Wednesday, May 19, 2021

Listening to Prestige 569: Sonny Terry


LISTEN TO ONE: Callin' Mama

 This session, half of  a Bluesville LP that has a 1960 session with Lightnin' Hopkins on the other side, is vintage Sonny Terry. Brownie McGhee backing him up on guitar, Sonny handling harmonica and vocals. Vocals on three of the cuts, the other two Sonny's trademarked harmonica-and-whoop. It's Sonny in his prime, but his prime lasted a very long time. From his 1938 appearance in John Hammond's Carnegie Hall "Spirituals to Swing" concert to his featured solo in the 1986 movie Crossroads, recorded not long before he died, he did what he did, and he was a master.


This would be his last Bluesville session, and it's a good one

Of tangential interest -- the liner notes were written for Bluesville by Leroi Jones. whose book Blues People would be released at around the same time as the album, the first major study of American musi by an African-American author.
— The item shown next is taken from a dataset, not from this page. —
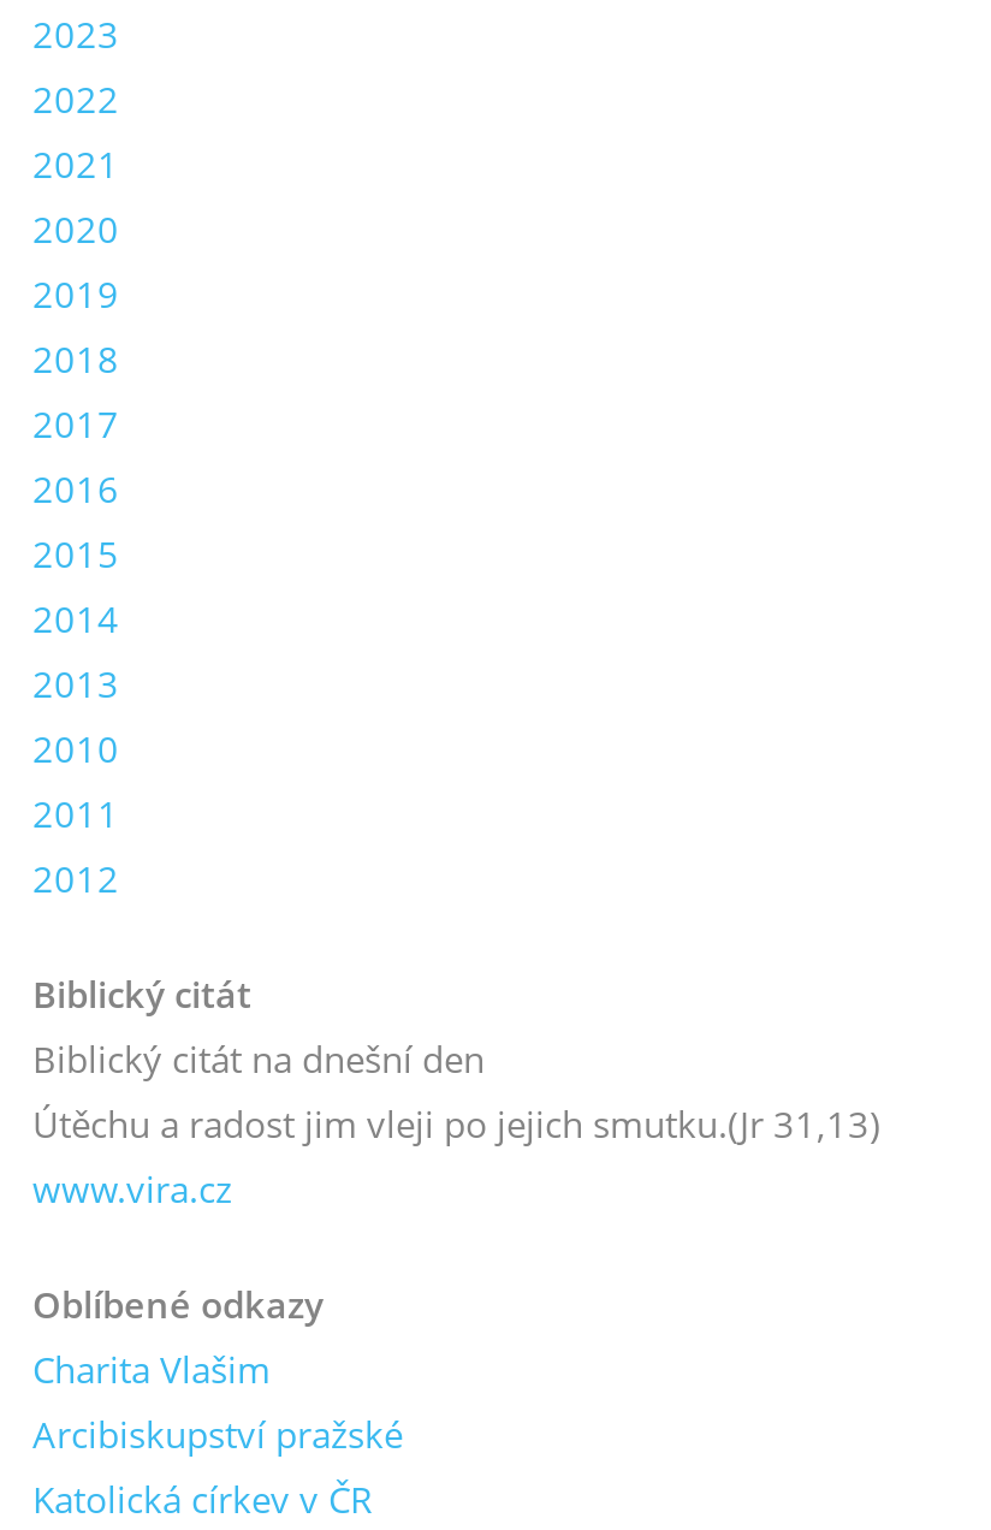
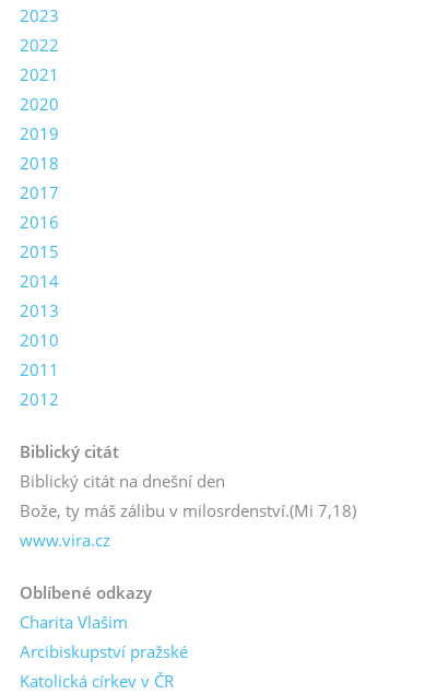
[32,1098,879,1146] Útěchu a radost jim vleji po jejich smutku.(Jr 31,13) -> [20,499,356,521] Bože, ty máš zálibu v milosrdenství.(Mi 7,18)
Jones, who would become Amiri Baraka, had this to say of Terry:

Sonny wheels and deals, just as he always does, coming quite close, sometimes, to convincing any interested listener that his blues is really a new kind of expression, unheard of before this album.

"Callin' Mama" has one of Sonny's virtuoso touches, hardly unheard of before this album but always a crowd pleaser. At Brownie's urging, the harmonica plaintively pleads: "I want my mama."


Kenneth S. Goldstein is credited as producer on the album cover, Goldstein and Ozzie Cadena on Wikipedia's page. The Bluesville LP, Sonny is King, has this session on one side and a 1960 session with Lightnin' Hopkins on the other side. The Brownie side was recorded at an unnamed New York City location, the Lightnin' side, also featuring a jazz bassist and drummer, at Van Gelder Studio. So if I had to guess, I'd put Lightnin' with Ozzie and Brownie with Kenny.